TASK OBJECTIVE —
Omit the images, then output each of the records below exactly.

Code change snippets
┄┄┄┄┄┄┄┄┄┄

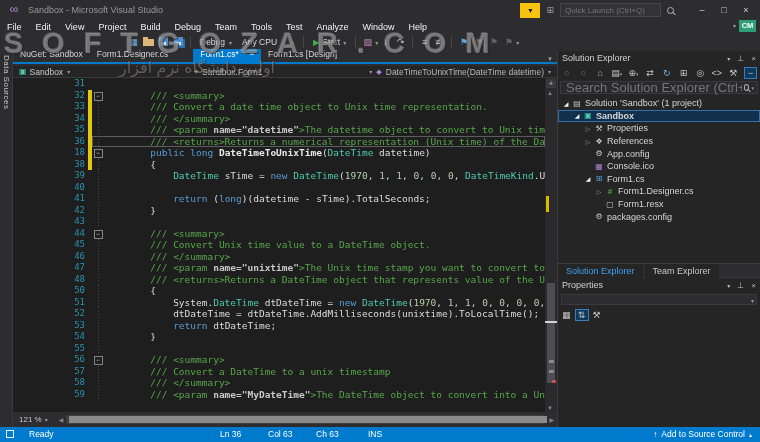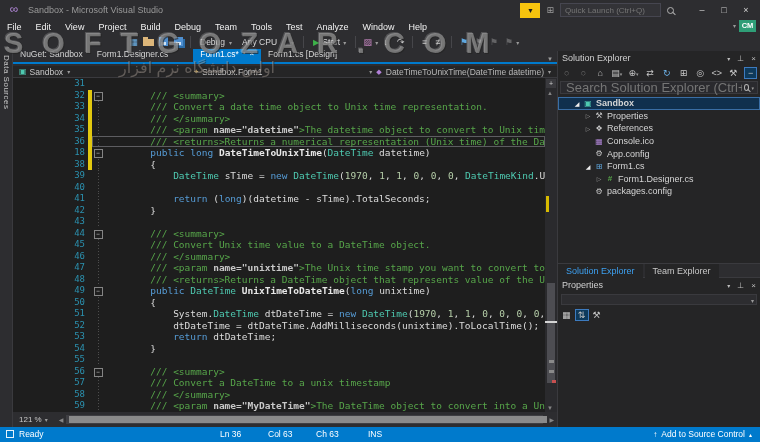--- a/index.html
+++ b/index.html
@@ -554,6 +554,11 @@
       <span style="font-size:5px;color:#9a9a9a;margin-left:2px;">▾</span>
     </div>
     <div class="tree" id="soltree">
+        <div class="trow" style="padding-left: 3px;">
+          <span class="arr arr-e">◢</span>
+          <span class="ti ti-solution"></span>
+          <span>Solution 'Sandbox' (1 project)</span>
+        </div>
         <div class="trow sel" style="padding-left: 14px;">
           <span class="arr arr-e">◢</span>
           <span class="ti ti-csproj"></span>

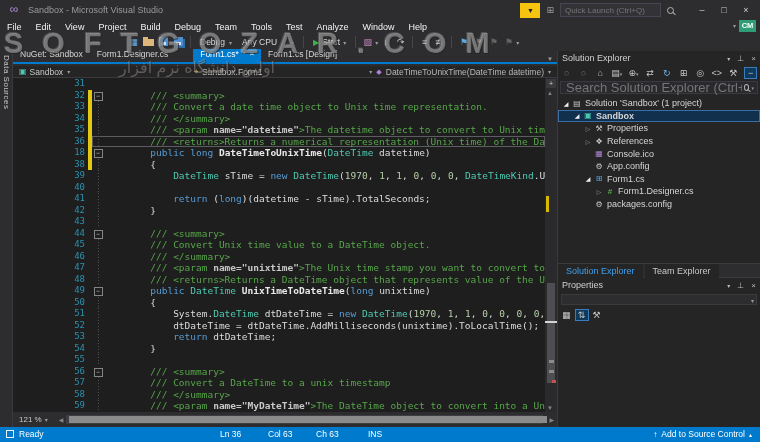--- a/index.html
+++ b/index.html
@@ -576,13 +576,13 @@
         </div>
         <div class="trow" style="padding-left: 25px;">
           <span class="arr "></span>
+          <span class="ti ti-config"></span>
+          <span>App.config</span>
+        </div>
+        <div class="trow" style="padding-left: 25px;">
+          <span class="arr "></span>
           <span class="ti ti-image"></span>
           <span>Console.ico</span>
-        </div>
-        <div class="trow" style="padding-left: 25px;">
-          <span class="arr "></span>
-          <span class="ti ti-config"></span>
-          <span>App.config</span>
         </div>
         <div class="trow" style="padding-left: 25px;">
           <span class="arr arr-e">◢</span>

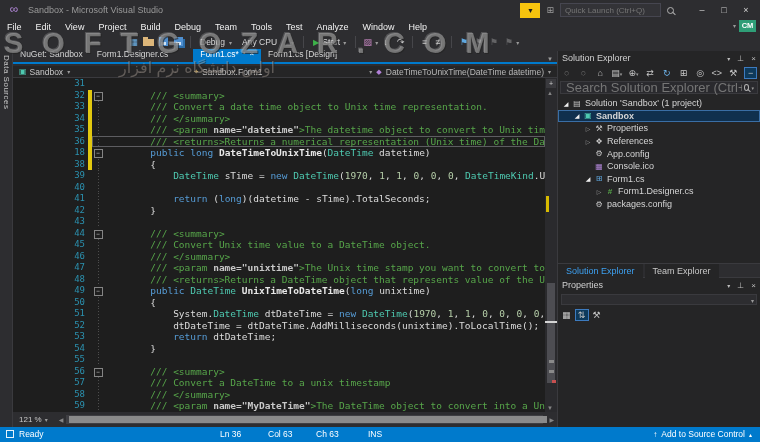--- a/index.html
+++ b/index.html
@@ -594,6 +594,11 @@
           <span class="ti ti-cs"></span>
           <span>Form1.Designer.cs</span>
         </div>
+        <div class="trow" style="padding-left: 36px;">
+          <span class="arr "></span>
+          <span class="ti ti-resx"></span>
+          <span>Form1.resx</span>
+        </div>
         <div class="trow" style="padding-left: 25px;">
           <span class="arr "></span>
           <span class="ti ti-config"></span>

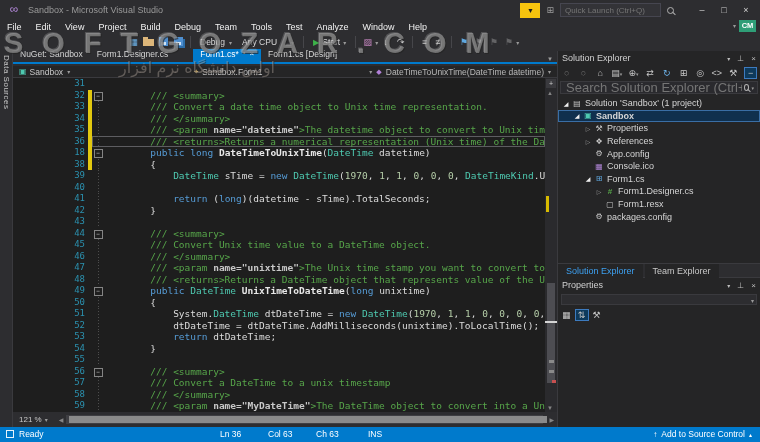--- a/index.html
+++ b/index.html
@@ -414,14 +414,6 @@
         </div>
       </div>
       <div class="crow">
-        <span class="ln">49</span>
-        <span class="chgbar"></span>
-        <div class="rowmain">
-          <span class="fold f-box"></span>
-          <span class="codewrap"><span class="tk-p">        </span><span class="tk-k">public</span><span class="tk-p"> </span><span class="tk-t">DateTime</span><span class="tk-p"> </span><span class="tk-m">UnixTimeToDateTime</span><span class="tk-p">(</span><span class="tk-k">long</span><span class="tk-p"> unixtime)</span></span>
-        </div>
-      </div>
-      <div class="crow">
         <span class="ln">50</span>
         <span class="chgbar"></span>
         <div class="rowmain">

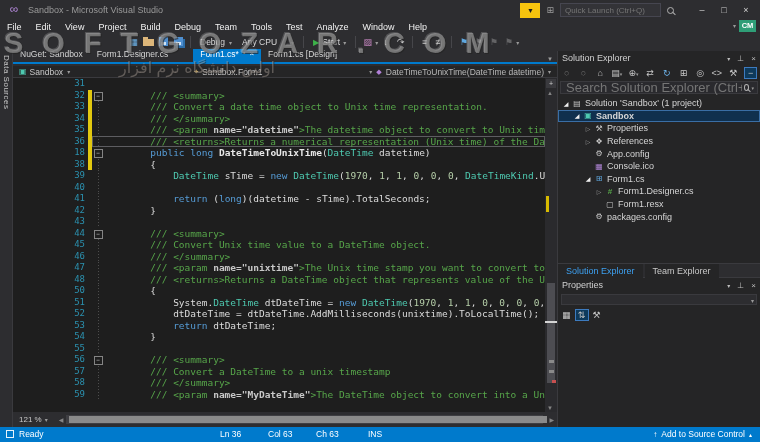--- a/index.html
+++ b/index.html
@@ -147,7 +147,7 @@
 
   
   .statusbar{left:0;top:427px;width:760px;height:15px;background:#007acc;color:#fff;font-size:8.5px;}
-  .st-ready{position:absolute;left:6px;top:2px;display:flex;gap:5px;align-items:center;}
+  .st-ready{position:absolute;left:6px;top:2px;display:flex;gap:15px;align-items:center;}
   .st-sq{width:8px;height:8px;border:1px solid #e8f3fb;}
   .st-ln{position:absolute;left:220px;top:2px;} .st-col{position:absolute;left:268px;top:2px;}
   .st-ch{position:absolute;left:316px;top:2px;} .st-ins{position:absolute;left:368px;top:2px;}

┄┄┄┄┄┄┄┄┄┄

ANSWER TO THIS TASK —
--- a/index.html
+++ b/index.html
@@ -554,6 +554,11 @@
       <span style="font-size:5px;color:#9a9a9a;margin-left:2px;">▾</span>
     </div>
     <div class="tree" id="soltree">
+        <div class="trow" style="padding-left: 3px;">
+          <span class="arr arr-e">◢</span>
+          <span class="ti ti-solution"></span>
+          <span>Solution 'Sandbox' (1 project)</span>
+        </div>
         <div class="trow sel" style="padding-left: 14px;">
           <span class="arr arr-e">◢</span>
           <span class="ti ti-csproj"></span>

--- a/index.html
+++ b/index.html
@@ -576,13 +576,13 @@
         </div>
         <div class="trow" style="padding-left: 25px;">
           <span class="arr "></span>
+          <span class="ti ti-config"></span>
+          <span>App.config</span>
+        </div>
+        <div class="trow" style="padding-left: 25px;">
+          <span class="arr "></span>
           <span class="ti ti-image"></span>
           <span>Console.ico</span>
-        </div>
-        <div class="trow" style="padding-left: 25px;">
-          <span class="arr "></span>
-          <span class="ti ti-config"></span>
-          <span>App.config</span>
         </div>
         <div class="trow" style="padding-left: 25px;">
           <span class="arr arr-e">◢</span>

--- a/index.html
+++ b/index.html
@@ -594,6 +594,11 @@
           <span class="ti ti-cs"></span>
           <span>Form1.Designer.cs</span>
         </div>
+        <div class="trow" style="padding-left: 36px;">
+          <span class="arr "></span>
+          <span class="ti ti-resx"></span>
+          <span>Form1.resx</span>
+        </div>
         <div class="trow" style="padding-left: 25px;">
           <span class="arr "></span>
           <span class="ti ti-config"></span>

--- a/index.html
+++ b/index.html
@@ -414,14 +414,6 @@
         </div>
       </div>
       <div class="crow">
-        <span class="ln">49</span>
-        <span class="chgbar"></span>
-        <div class="rowmain">
-          <span class="fold f-box"></span>
-          <span class="codewrap"><span class="tk-p">        </span><span class="tk-k">public</span><span class="tk-p"> </span><span class="tk-t">DateTime</span><span class="tk-p"> </span><span class="tk-m">UnixTimeToDateTime</span><span class="tk-p">(</span><span class="tk-k">long</span><span class="tk-p"> unixtime)</span></span>
-        </div>
-      </div>
-      <div class="crow">
         <span class="ln">50</span>
         <span class="chgbar"></span>
         <div class="rowmain">

--- a/index.html
+++ b/index.html
@@ -147,7 +147,7 @@
 
   
   .statusbar{left:0;top:427px;width:760px;height:15px;background:#007acc;color:#fff;font-size:8.5px;}
-  .st-ready{position:absolute;left:6px;top:2px;display:flex;gap:5px;align-items:center;}
+  .st-ready{position:absolute;left:6px;top:2px;display:flex;gap:15px;align-items:center;}
   .st-sq{width:8px;height:8px;border:1px solid #e8f3fb;}
   .st-ln{position:absolute;left:220px;top:2px;} .st-col{position:absolute;left:268px;top:2px;}
   .st-ch{position:absolute;left:316px;top:2px;} .st-ins{position:absolute;left:368px;top:2px;}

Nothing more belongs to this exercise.